Hobby
Sports, Music, and Research
I enjoy riding bicycles and repairing bicycles(aka bicycle reverse engineering). Recently I have been exploring tennis and trumpet. These pursuits may seem unrelated, yet through their practice, I have come to reinterpret the inner meaning of “research.” Through the long conditioning of a Ph.D. (jokingly, “Permanent Head Damage”) training and my subsequent career, I can’t help but write a paper about tennis. :)
Through such training and careers, I learned how to observe and think about the underlying systems behind phenomena. I discovered how research shares striking parallels with art, craft, and sport. In each discipline, our attention is often pulled toward the most obvious target: the ball in tennis, the sound in trumpet playing, and the paper in research. The direct output, however, is rarely the true source of excellence. The most intuitive path toward that target may yield quick results, but it often turns out to be the wrong one.

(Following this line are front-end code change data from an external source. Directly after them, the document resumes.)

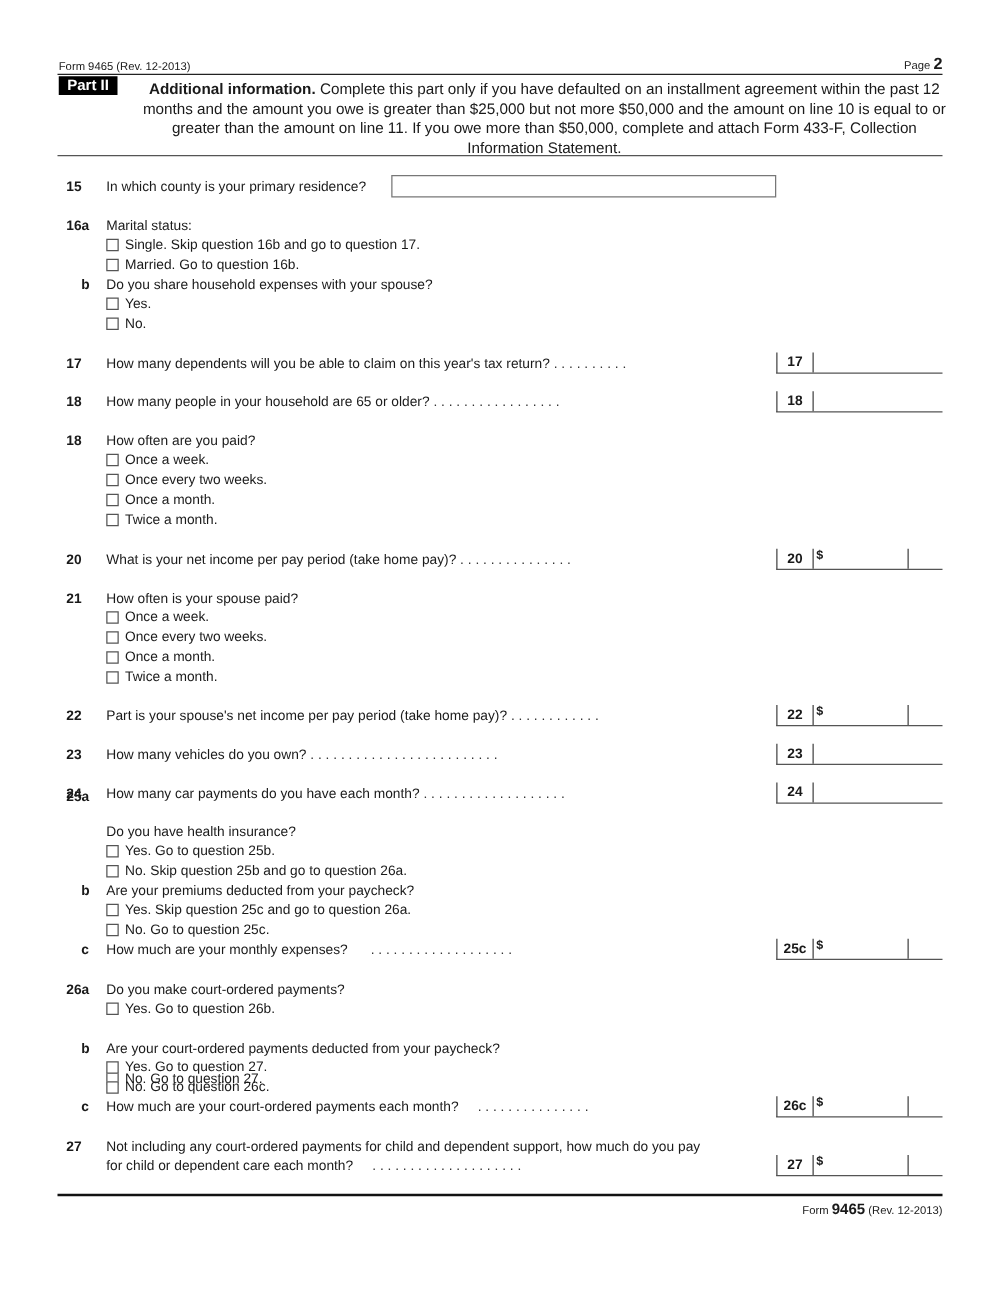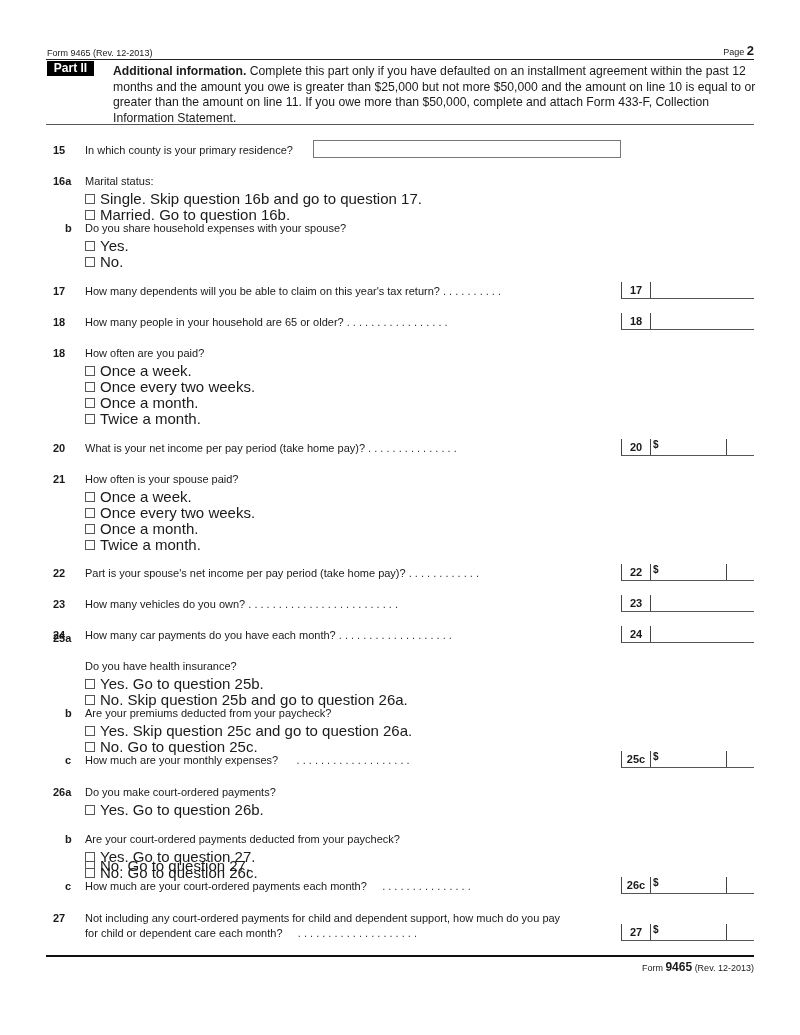--- a/index.html
+++ b/index.html
@@ -1,32 +1,32 @@
 <!DOCTYPE html>
 <html><head>
 <meta charset="utf-8">
 <style>
   html, body { margin:0; padding:0; background:#fff; }
   body { width:800px; height:1035px; position:relative; overflow:hidden;
          font-family:"Liberation Sans", sans-serif; color:#1a1a1a; }
-  .abs { position:absolute; }
+  .abs { position:absolute;text-align:center; }
   .hdr-left { left:47px; top:48px; font-size:9px; }
   .hdr-right { right:46px; top:43px; font-size:9px; }
   .hdr-right b { font-size:13px; }
   .top-rule { left:46px; top:59px; width:708px; height:1px; background:#222; }
   .part-badge { left:47px; top:61px; width:47px; height:15px; background:#000; color:#fff;
                 font-weight:bold; font-size:12px; line-height:15px; text-align:center; }
   .part-text { left:113px; top:64px; width:645px; font-size:12.2px; line-height:15.5px; }
   .part-text b { font-weight:bold; }
   .hdr-rule { left:46px; top:124px; width:708px; height:1px; background:#555; }
 
   .num { position:absolute; left:53px; font-size:11px; font-weight:bold; }
   .sub { position:absolute; left:65px; font-size:11px; font-weight:bold; }
   .q { position:absolute; left:85px; font-size:11px; white-space:nowrap; }
-  .opt { position:absolute; left:85px; font-size:15px; white-space:nowrap; display:flex; align-items:center; }
+  .opt { position:absolute; left:85px; font-size:11px; white-space:nowrap; display:flex; align-items:center; }
   .cb { display:inline-block; width:10px; height:10px; border:1px solid #555; margin-right:5px; background:#fff; box-sizing:border-box; }
   .dots { letter-spacing:0; color:#333; }
 
   .county-box { left:313px; top:140px; width:308px; height:18px; border:1px solid #777; box-sizing:border-box; background:#fff; }
 
   .ans { position:absolute; left:621px; height:17px; border-left:1px solid #444; border-bottom:1px solid #555; box-sizing:border-box; }
   .ans .lbl { position:absolute; left:0; top:2px; width:28px; text-align:center; font-size:11px; font-weight:bold; }
   .ans .div1 { position:absolute; left:28px; top:0; width:1px; height:16px; background:#444; }
   .ans .dollar { position:absolute; left:31px; top:0px; font-size:10px; font-weight:bold; }
   .ans .div2 { position:absolute; left:104px; top:0; width:1px; height:16px; background:#444; }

What truly matters is the inner sense of flow: the flow of body movement and coordination in sport, the flow of phrasing and breath in music, and the flow of curiosity and ideas in research. Achieving the right balance often requires easing off rather than applying more force. Too much direct effort leads to a false equilibrium! By respecting the natural logic inherent in each discipline and letting elegance and flow guide our efforts, with careful practice of foundational techniques, the results emerge naturally, 水到渠成 (“when the water arrives, the channel is formed”).
In all these pursuits, achieving elegance is an “optimization problem:” Looking away from the direct output, minimize the force to maximize the effect via finding the right “muscle alignment.” Only after balance and efficiency are achieved should force be deliberately added, transforming harmony into power and outstanding performance. Effort itself is not the goal, but the natural outcome of alignment and composure.
Often, the breakthrough we seek does not come from greater efforts, but from learning how to let things unfold naturally.

运动、音乐与研究
我喜欢骑车与修车(或称:自行车逆向工程)。动手的事物让我感到一种新奇与宁静。最近我开始尝试学习网球和小号。这些事情看似毫不相干,却在练习的过程中,让我重新理解了“研究”的内在含义。博士训练往往漫长而严格,有人调侃Ph.D.是“永久性脑损伤” (Permenant Head Damage)。最终我没能抵挡这些训练对我的思维的影响,还是去写了一篇关于网球的论文. :)
然而在这样的训练中,我学到的不只是如何写论文,更是如何观察、体会和思考事物背后的系统性联系。我发现运动、音乐和研究之间存在着出乎意料的相似之处。在这三个领域中,人们往往会被最直接的目标吸引:运动里的网球击球、音乐中的乐器发声,和研究中的论文发表。但卓越的真正根源,从来不是这些外在的直接结果。最符合直觉、最显而易见的路径,可能很快有结果,但往往不是通向卓越的那一条,甚至会是完全背道而驰,形似神非。
决定一切的,是内心中的流动性:运动中身体协调与节奏的流动,音乐中呼吸与旋律的流动,以及研究中的好奇与思路的流动。它们的共同点在于:只有学会顺势而为,而不是费力拉扯,平衡才会出现。其间真正的挑战是如何学会去收力,而不是去盲目发力。在直接的目标上过度用力会陷在一个错误的平衡中。真正的掌控,来自紧张中恰到好处的放松,而不是更大的用力。尊重事物本身的规律,以其中的优雅和流动性为导向,在正确的基本上方法上努力积累,结果会自然出现 — 水到渠成。大道至简,隐于形外。
这种过程是一种“优化问题”。要获得优雅的效率,就必须把注意力从结果上移开,转向理解过程本身。先让动作、思考或技巧达到自然的协调,再去逐渐增加力量并保持平衡和从容。努力并非目标,而是平衡与效率的自然累积。自然天成,源自从容。
我们所追求的“突破”,往往不是在于更努力,而是在于更明白如何让事情自己发生。


至道常隐于形外,天成亦源自从容。